“It’s real easy, hon. You wash that bird under cold water—inside and out, mind—then pop it in a pan and rub it with oil and salt. Put your potatoes and veggies around the bottom. Half an hour at four hundred, then maybe two hours at three twenty-five. You got that?”
“Half an hour at four hundred, then two at three twenty-five,” I repeat.
“Wiggle the leg around when you think it’s cooked. If it feels like it’s gonna fall right off, you’ve done good.”

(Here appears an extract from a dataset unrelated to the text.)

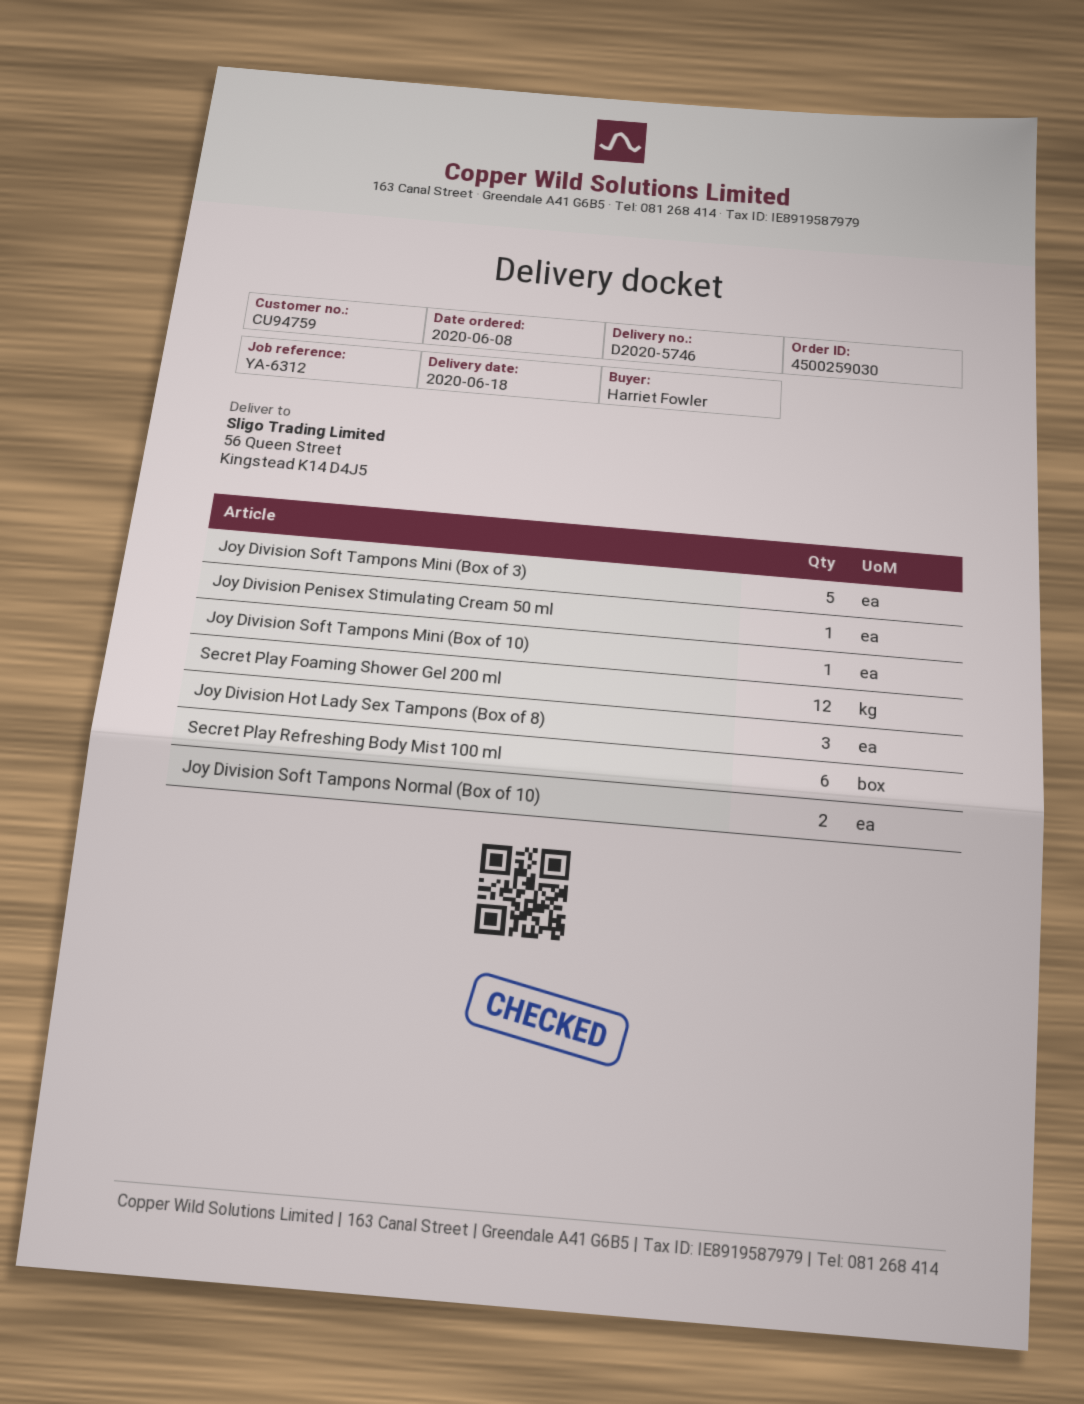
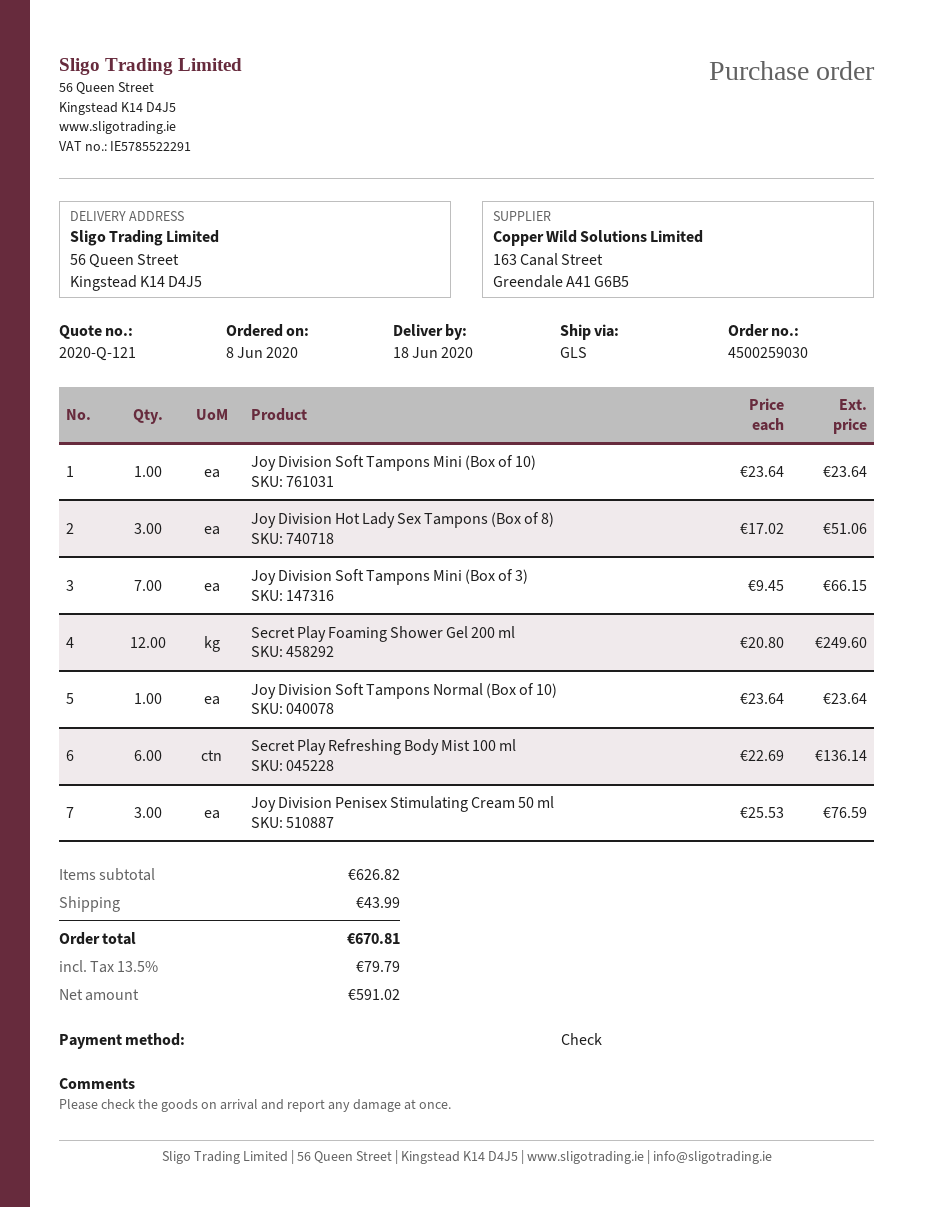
Joy Division Soft Tampons Mini (Box of 3): 5 -> 7
Joy Division Penisex Stimulating Cream 50 ml: 1 -> 3
Joy Division Soft Tampons Normal (Box of 10): 2 -> 1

When I get home, I do exactly as she said. I wash the thing, I dig out the bag of guts and toss it in the garbage, and then I smear the bird with oil. She didn’t say whether to cover it or not, so I leave the lid off the pan and hope for the best.
Once the chicken’s been in the oven for an hour, the whole house starts to smell like Christmas in June. I sit on the couch in the living room waiting for the timer to buzz, my mouth watering.
Just in time, I hear Dad stomp in the front door and grunt as he pulls off his boots on the landing. He comes into the living room like a bloodhound on the scent of a body. I can actually see him sniffing. He’s a big guy, built like a wrestler. At the lumberyard, I’ve seen him heave boards as if they’re toothpicks.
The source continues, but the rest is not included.